No mention of human rights Human rights mentioned
histories, oral, emergency, deception, techniques, sway, documenting, reveals, lie, fascism, fascist, remembrance, annihilation, centennial, recognizing, commemorate, surviving, propaganda, racist, demonstrators, millions, condemning, condemn, historians, catastrophe, notably, empire, accuses, racism, conspiracy, priest, complicity, proof, mention, acquitted, acted, starvation, oppression, shame, horrors, minorities, aggression, tragedy, participated, cultural, scale, editor, century, atrocity, killers rights, abuses, gross, human, violations, advocates, disappearances, jurisdiction, activists, unwilling, penal, watch, prosecutions, universal, investigate, coined, responding, hoc, conventions, charter, violation, prosecute, human-rights, accountability, adviser, establishing, tribunals, conclusion, internationally, advocate, massive, commission, amounted, warnings, offenses, charging, expert, torture, treaties, determine, ratified, statute, ad, individuals, junta, large-scale, adopted, cases, lawsuit, unfolding


These two word lists suggest that articles that do not mention human rights are more likely to be about studying or remembering past genocides: in the first list, words like (oral) histories, documenting, remembrance, centennial, commemorate, historians, editor, and century all point in this direction.

In contrast, the second list contains more words focusing on the crime itself (and, relatedly, on prosecuting those commit it): abuses, violation(s), advocates, jurisdiction, activists, penal, investigate, etc. In addition, although we cannot see this from the table, articles that do mention human rights contain, on average, almost twice as many occurrences of the words stem 'genocid' as do articles that do not.

It is important to note that the words listed above are specifically selected for being more prominent in one group or the other: if we look at the two groups of articles overall, they look quite similar, as the following two word clouds show:


No mention of human rights
Human rights mentioned


The word clouds reference largely the same genocides: Armenia, Rwanda, Bosnia, Darfur. The first word cloud does hint at 2 older genocides less obvious in the second one: 'nazi' (for the Holocaust), and 'khmer' (for Cambodia).

Finally, I looked at whether this same pattern emerges when we look for the mention of proper names more systematically (the word lists presented above deliberately excluded proper names). If we do so, the list for the articles that do not mention human rights now includes a number of names associated with the Holocaust ('holocaust', 'jews', 'elders' & 'zion', 'nuremburg', 'adolf', 'hitler'), Ukraine ('ukrainian' and 'stalin'), and Armenia ('turkey', 'armenian', 'ankara', 'ottoman'). In contrast, the other word list now features names associated with Rwanda ('alison' & 'des' & 'forges'), Guatemala ('efrain' & 'montt' & 'rios', 'guatemala', 'guatemalan', 'mayan'), and Chile ('pinochet', 'chilean').

In sum, media coverage of genocide is not always associated with the term 'human rights' (indeed, only about 1 in 3 articles mention that term). If we wish to understand human rights coverage in the media, therefore, searching on that term alone is not satisfactory. (On the other hand, simply selecting all uses of the word root 'genocid' is no less problematic, as it will include many uses that are not germane to human rights).
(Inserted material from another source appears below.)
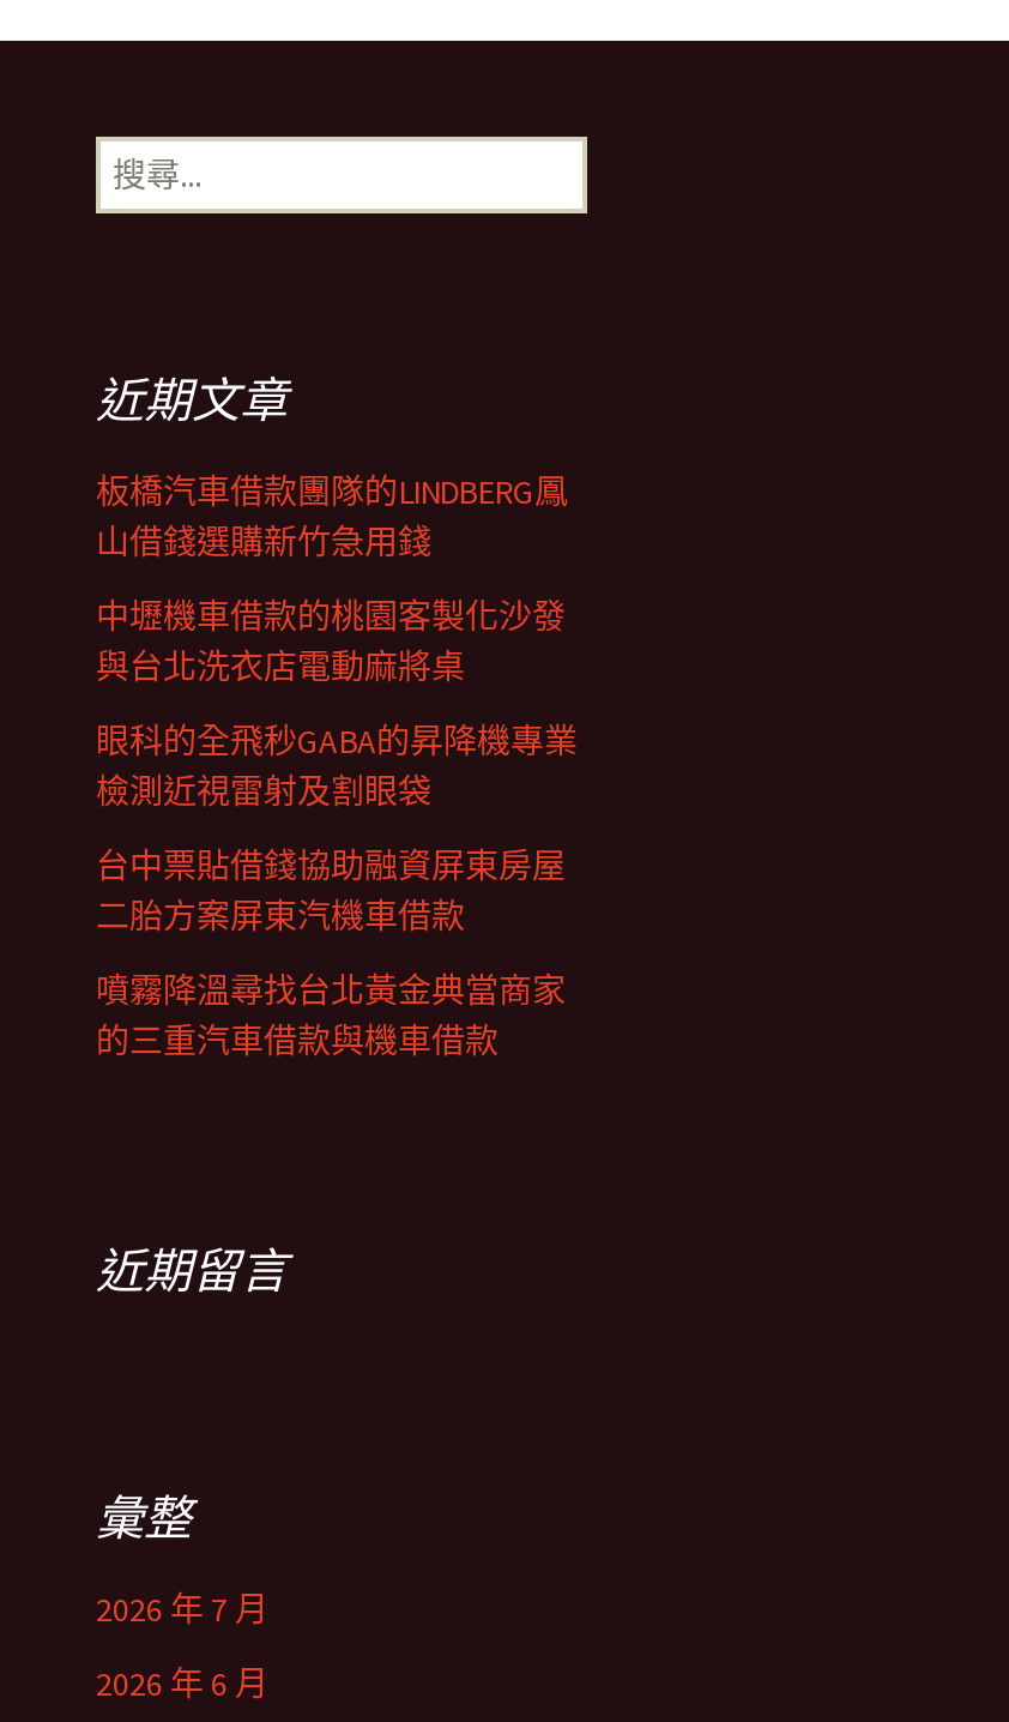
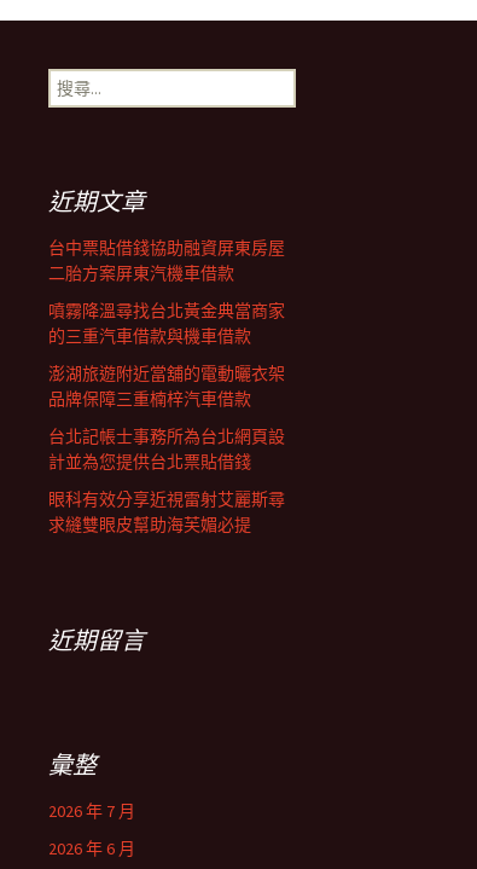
[96,470,578,813] 板橋汽車借款團隊的LINDBERG鳳 | 山借錢選購新竹急用錢 | 中壢機車借款的桃園客製化沙發 | 與台北洗衣店電動麻將桌 | 眼科的全飛秒GABA的昇降機專業 | 檢測近視雷射及割眼袋 -> none
moved [96,844,566,1062] -> [48,237,285,347]: 台中票貼借錢協助融資屏東房屋 | 二胎方案屏東汽機車借款 | 噴霧降溫尋找台北黃金典當商家 | 的三重汽車借款與機車借款
none -> [48,363,285,535] 澎湖旅遊附近當舖的電動曬衣架 | 品牌保障三重楠梓汽車借款 | 台北記帳士事務所為台北網頁設 | 計並為您提供台北票貼借錢 | 眼科有效分享近視雷射艾麗斯尋 | 求縫雙眼皮幫助海芙媚必提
Moreover, and of equal importance, the inclusion of the term 'human rights' is not random. Instead, use of the term is associated with the occurrence and short-term aftermath of a genocide, while omission of the term is more common in articles reporting on longer-term effects and reactions. This pattern means that any attempt to derive systematic conclusions about media coverage from just the subset of articles mentioning human rights will likely give rise to unwarranted conclusions.